> [Task requirements]:
Transcribe the entries that follow exactly as they appear, minus pictures.

───── Task inputs

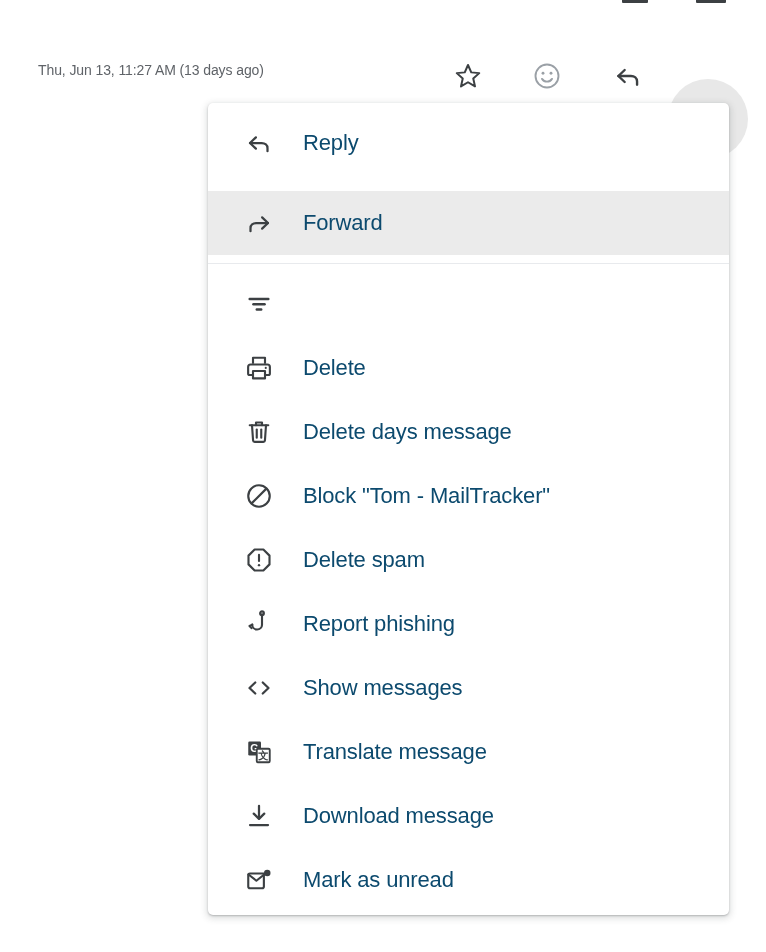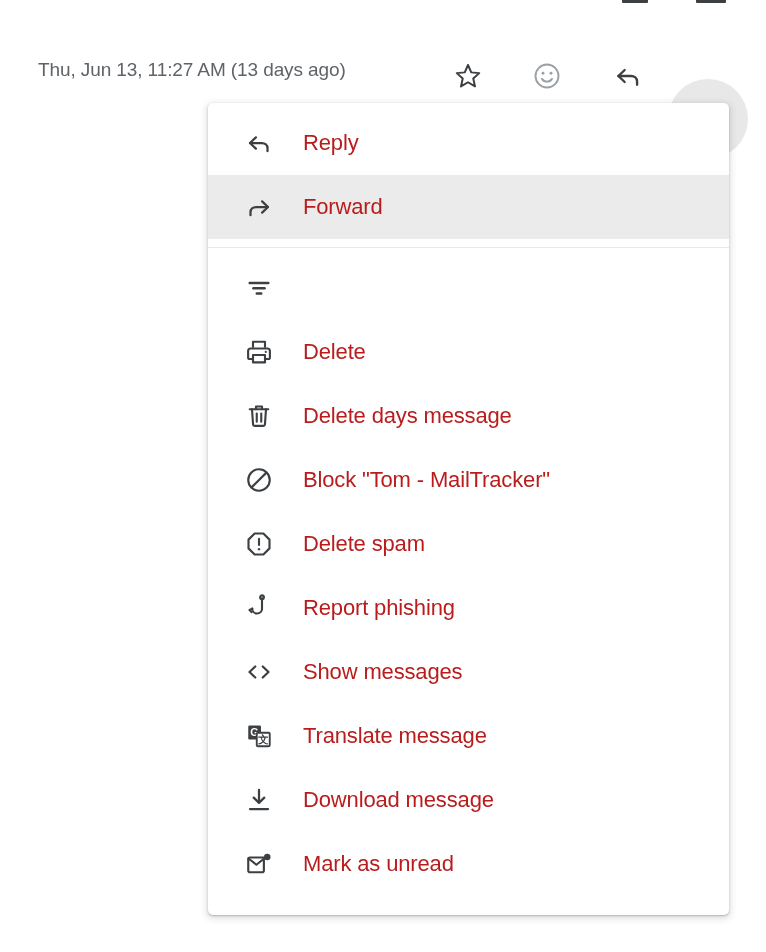--- a/index.html
+++ b/index.html
@@ -38,21 +38,21 @@
     left: 0;
     top: 44px;
     width: 766px;
     height: 62px;
   }
 
   #message-timestamp {
     position: absolute;
     left: 38px;
     top: 12px;
-    font-size: 19px;
+    font-size: 14px;
     color: #5f6368;
     letter-spacing: -0.1px;
     white-space: nowrap;
     line-height: 28px;
   }
 
   .header-icon-btn {
     position: absolute;
     top: 8px;
     width: 48px;
@@ -107,37 +107,37 @@
     align-items: center;
     height: 64px;
     padding: 0 16px 0 34px;
     cursor: pointer;
     background: transparent;
     border: none;
     width: 100%;
     text-align: left;
   }
 
-  .menu-item.is-highlighted { background: #ebebeb; }
+  .menu-item.is-highlighted { background: #ebebeb; margin-top: 16px; }
 
   .menu-item-icon {
     width: 34px;
     min-width: 34px;
     height: 34px;
     display: flex;
     align-items: center;
     justify-content: center;
     margin-right: 27px;
   }
 
   .menu-item-icon svg { display: block; }
 
   .menu-item-label {
     font-size: 22px;
-    color: #b91c1c;
+    color: #0c4a6e;
     line-height: 30px;
     letter-spacing: -0.15px;
     white-space: nowrap;
   }
 
   
   #body-fragment {
     position: absolute;
     left: -10px;
     top: 348px;

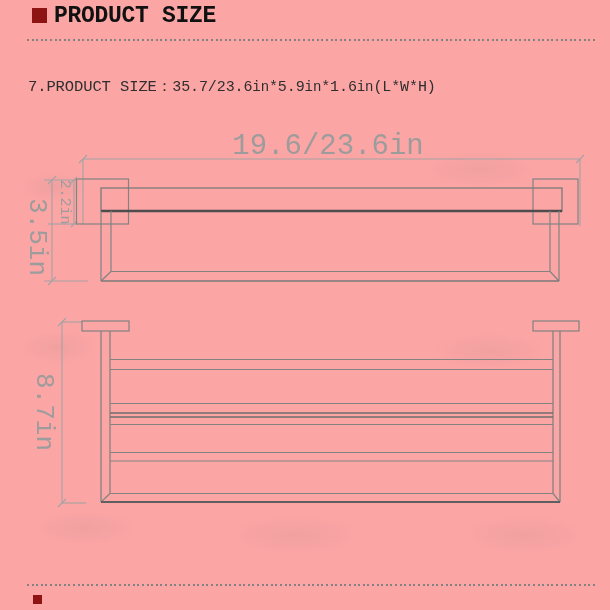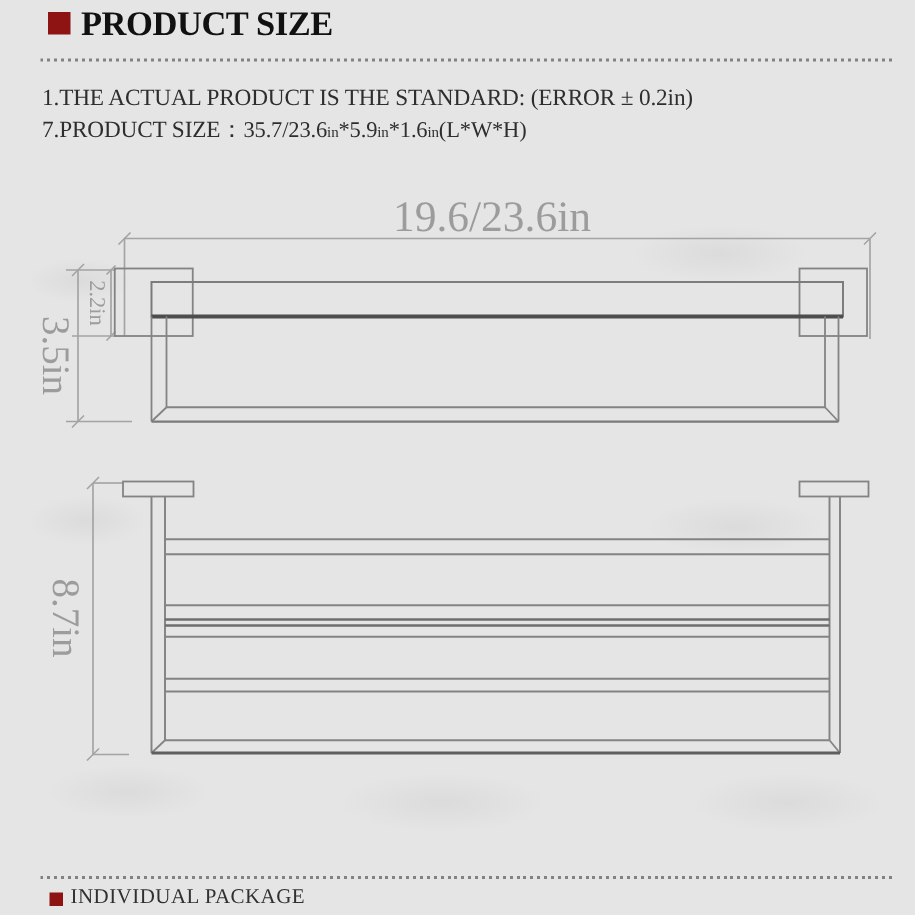--- a/index.html
+++ b/index.html
@@ -1,31 +1,31 @@
 <!DOCTYPE html>
 <html><head>
 <meta charset="utf-8">
 <style>
   html,body{margin:0;padding:0;background:#ffffff;}
-  .canvas{position:relative;width:610px;height:610px;background:#e5e5e5;overflow:hidden;
-          font-family:Liberation Serif, serif;text-align:center;}
+  .canvas{position:relative;width:610px;height:610px;background:#fca5a5;overflow:hidden;
+          font-family:Liberation Mono, monospace;text-align:center;}
   .abs{position:absolute;}
 
   
   .title-bullet{left:32px;top:8px;width:15px;height:15px;background:#8e1414;}
   .page-title{left:54px;top:3px;font-size:23px;font-weight:bold;color:#111111;letter-spacing:-0.3px;white-space:nowrap;}
   .dotted{height:2px;background:repeating-linear-gradient(90deg,#828282 0 2px,transparent 2px 4.6px);}
   .dotted-top{left:27px;top:39px;width:568px;}
   .dotted-bottom{left:27px;top:584px;width:568px;}
 
   .note{left:28px;color:#2e2e2e;font-size:15.5px;letter-spacing:-0.1px;white-space:nowrap;}
   .note-1{top:57px;}
   .note-2{top:76px;}
   .seg-num{font-size:15px;}
-  .seg-sm{font-size:10px;margin-top:20px;}
+  .seg-sm{font-size:14px;margin-top:20px;}
 
   
   .footer-bullet{left:33px;top:595px;width:9px;height:9px;background:#8e1414;}
   .footer-label{left:47px;top:591px;font-size:14px;color:#303030;letter-spacing:0.3px;white-space:nowrap;}
 
   
   .diagram{left:0;top:0;width:610px;height:610px;}
   .dim-label{fill:#9c9c9c;}
 
   
@@ -33,21 +33,20 @@
 </style>
 </head>
 <body>
 
 <div class="canvas">
 
   <div class="abs title-bullet"></div>
   <div class="abs page-title">PRODUCT SIZE</div>
   <div class="abs dotted dotted-top"></div>
 
-  <div class="abs note note-1">1.THE ACTUAL PRODUCT IS THE STANDARD: (ERROR ± 0.2in)</div>
   <div class="abs note note-2"><span>7.PRODUCT SIZE：</span><span class="seg-num">35.7/23.6</span><span class="seg-sm">in</span><span class="seg-num">*5.9</span><span class="seg-sm">in</span><span class="seg-num">*1.6</span><span class="seg-sm">in</span><span class="seg-num">(L*W*H)</span></div>
 
   <div class="abs wm" style="left:18px;top:172px;width:70px;height:30px;"></div>
   <div class="abs wm" style="left:420px;top:150px;width:120px;height:38px;"></div>
   <div class="abs wm" style="left:18px;top:330px;width:80px;height:34px;"></div>
   <div class="abs wm" style="left:430px;top:332px;width:120px;height:38px;"></div>
   <div class="abs wm" style="left:30px;top:510px;width:110px;height:36px;"></div>
   <div class="abs wm" style="left:225px;top:515px;width:140px;height:40px;"></div>
   <div class="abs wm" style="left:460px;top:515px;width:130px;height:40px;"></div>
 
@@ -137,15 +136,14 @@
         <path d="M110,493.5 H553"></path>
         <path d="M101,502 L110,493.5"></path>
         <path d="M553,493.5 L560,502"></path>
         <path d="M101,502 H560" stroke="#5f5f5f" stroke-width="2"></path>
       </g>
     </g>
   </svg>
 
   <div class="abs dotted dotted-bottom"></div>
   <div class="abs footer-bullet"></div>
-  <div class="abs footer-label">INDIVIDUAL PACKAGE</div>
 
 </div>
 
 </body></html>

──────────

> [Result of this task]:
--- a/index.html
+++ b/index.html
@@ -38,21 +38,21 @@
     left: 0;
     top: 44px;
     width: 766px;
     height: 62px;
   }
 
   #message-timestamp {
     position: absolute;
     left: 38px;
     top: 12px;
-    font-size: 19px;
+    font-size: 14px;
     color: #5f6368;
     letter-spacing: -0.1px;
     white-space: nowrap;
     line-height: 28px;
   }
 
   .header-icon-btn {
     position: absolute;
     top: 8px;
     width: 48px;
@@ -107,37 +107,37 @@
     align-items: center;
     height: 64px;
     padding: 0 16px 0 34px;
     cursor: pointer;
     background: transparent;
     border: none;
     width: 100%;
     text-align: left;
   }
 
-  .menu-item.is-highlighted { background: #ebebeb; }
+  .menu-item.is-highlighted { background: #ebebeb; margin-top: 16px; }
 
   .menu-item-icon {
     width: 34px;
     min-width: 34px;
     height: 34px;
     display: flex;
     align-items: center;
     justify-content: center;
     margin-right: 27px;
   }
 
   .menu-item-icon svg { display: block; }
 
   .menu-item-label {
     font-size: 22px;
-    color: #b91c1c;
+    color: #0c4a6e;
     line-height: 30px;
     letter-spacing: -0.15px;
     white-space: nowrap;
   }
 
   
   #body-fragment {
     position: absolute;
     left: -10px;
     top: 348px;

--- a/index.html
+++ b/index.html
@@ -1,31 +1,31 @@
 <!DOCTYPE html>
 <html><head>
 <meta charset="utf-8">
 <style>
   html,body{margin:0;padding:0;background:#ffffff;}
-  .canvas{position:relative;width:610px;height:610px;background:#e5e5e5;overflow:hidden;
-          font-family:Liberation Serif, serif;text-align:center;}
+  .canvas{position:relative;width:610px;height:610px;background:#fca5a5;overflow:hidden;
+          font-family:Liberation Mono, monospace;text-align:center;}
   .abs{position:absolute;}
 
   
   .title-bullet{left:32px;top:8px;width:15px;height:15px;background:#8e1414;}
   .page-title{left:54px;top:3px;font-size:23px;font-weight:bold;color:#111111;letter-spacing:-0.3px;white-space:nowrap;}
   .dotted{height:2px;background:repeating-linear-gradient(90deg,#828282 0 2px,transparent 2px 4.6px);}
   .dotted-top{left:27px;top:39px;width:568px;}
   .dotted-bottom{left:27px;top:584px;width:568px;}
 
   .note{left:28px;color:#2e2e2e;font-size:15.5px;letter-spacing:-0.1px;white-space:nowrap;}
   .note-1{top:57px;}
   .note-2{top:76px;}
   .seg-num{font-size:15px;}
-  .seg-sm{font-size:10px;margin-top:20px;}
+  .seg-sm{font-size:14px;margin-top:20px;}
 
   
   .footer-bullet{left:33px;top:595px;width:9px;height:9px;background:#8e1414;}
   .footer-label{left:47px;top:591px;font-size:14px;color:#303030;letter-spacing:0.3px;white-space:nowrap;}
 
   
   .diagram{left:0;top:0;width:610px;height:610px;}
   .dim-label{fill:#9c9c9c;}
 
   
@@ -33,21 +33,20 @@
 </style>
 </head>
 <body>
 
 <div class="canvas">
 
   <div class="abs title-bullet"></div>
   <div class="abs page-title">PRODUCT SIZE</div>
   <div class="abs dotted dotted-top"></div>
 
-  <div class="abs note note-1">1.THE ACTUAL PRODUCT IS THE STANDARD: (ERROR ± 0.2in)</div>
   <div class="abs note note-2"><span>7.PRODUCT SIZE：</span><span class="seg-num">35.7/23.6</span><span class="seg-sm">in</span><span class="seg-num">*5.9</span><span class="seg-sm">in</span><span class="seg-num">*1.6</span><span class="seg-sm">in</span><span class="seg-num">(L*W*H)</span></div>
 
   <div class="abs wm" style="left:18px;top:172px;width:70px;height:30px;"></div>
   <div class="abs wm" style="left:420px;top:150px;width:120px;height:38px;"></div>
   <div class="abs wm" style="left:18px;top:330px;width:80px;height:34px;"></div>
   <div class="abs wm" style="left:430px;top:332px;width:120px;height:38px;"></div>
   <div class="abs wm" style="left:30px;top:510px;width:110px;height:36px;"></div>
   <div class="abs wm" style="left:225px;top:515px;width:140px;height:40px;"></div>
   <div class="abs wm" style="left:460px;top:515px;width:130px;height:40px;"></div>
 
@@ -137,15 +136,14 @@
         <path d="M110,493.5 H553"></path>
         <path d="M101,502 L110,493.5"></path>
         <path d="M553,493.5 L560,502"></path>
         <path d="M101,502 H560" stroke="#5f5f5f" stroke-width="2"></path>
       </g>
     </g>
   </svg>
 
   <div class="abs dotted dotted-bottom"></div>
   <div class="abs footer-bullet"></div>
-  <div class="abs footer-label">INDIVIDUAL PACKAGE</div>
 
 </div>
 
 </body></html>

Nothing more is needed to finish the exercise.